|
Volume XV (2004)
Book Review: Slave Traffic in the Age of Abolition:
Puerto Rico, West Africa and non-Hispanic Caribbeans, 1815–1859
A.B. Assensoh and Y.M. Alex-Assensoh
Department of African
American & African Diaspora Studies, Indiana University, Bloomington, IN
47405
Dorsey, Joseph C. Slave Traffic in the Age of Abolition: Puerto
Rico, West Africa, and Non-Hispanic Caribbeans, 1815-1859.
Gainesville: University Press of Florida, 2003. 311pp. $59.95 (cloth).

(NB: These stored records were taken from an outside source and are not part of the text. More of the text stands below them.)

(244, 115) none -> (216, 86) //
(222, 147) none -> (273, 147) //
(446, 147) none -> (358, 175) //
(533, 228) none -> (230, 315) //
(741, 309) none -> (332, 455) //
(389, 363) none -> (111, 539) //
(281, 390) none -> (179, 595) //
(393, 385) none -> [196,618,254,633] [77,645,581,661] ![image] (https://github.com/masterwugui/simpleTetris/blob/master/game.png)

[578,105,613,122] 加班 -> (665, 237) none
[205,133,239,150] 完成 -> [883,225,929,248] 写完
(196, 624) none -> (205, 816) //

As an expert and college-level teacher of Caribbean, African and African
American studies, Professor Joseph C. Dorsey has unlimited expertise to
delve into the comparative study of the continuing slave trafficking in
the age of abolition. As underscored eloquently, his 311-page book
emanates from his "interest in the history of the Spanish seaborne
empire and the variety of syncretic cultures deriving from it"
(preface). His very useful study spans almost half a century,
specifically between 1815 and 1859.
Any scholar, who is
familiar with the story of the Amistad slave ship (which became an
international spectacle in slave studies, also during the period of
abolition) would agree with Dorsey’s prompt and exciting description of
Havana’s international reputation in the 17th and 18th centuries,
especially about the colorful and lucrative excitement of the city’s
urban decadence and, in the words of Abbe Raynal, as "the boulevard of
the New World." Additionally, it is very important to note that, as far
back as the 1700s and 1800s, Cuba was held in much significance, as
compared to Puerto Rico that, as Dorsey pointed out, "played second
fiddle to Cuba throughout the nineteenth century."
Continuing slave
trafficking, in the age of the trade’s abolition, brings what Dorsey
pursues in his book into the realm of illegal commerce; as Dorsey cites,
with gratitude, the Puerto Rico version is well covered in its legal and
illegal commerce terms in Arturo Morales Carrion’s seminal work, Puerto
Rico and the Non-Hispanic Caribbean (1952). Although Dorsey’s excellent
work has slavery as its main thesis, it is very significant to point out
here that it dwells a lot more on "the structures of its form as an
illegal traffic and less on the structures of its content as a legal
institution" (p. xii).
To make sure that his
book creeps out of its original California dissertation mode, Dorsey
brilliantly removed varied typical or specific thesis norms and
requirements, which earlier included case studies of respective slaves.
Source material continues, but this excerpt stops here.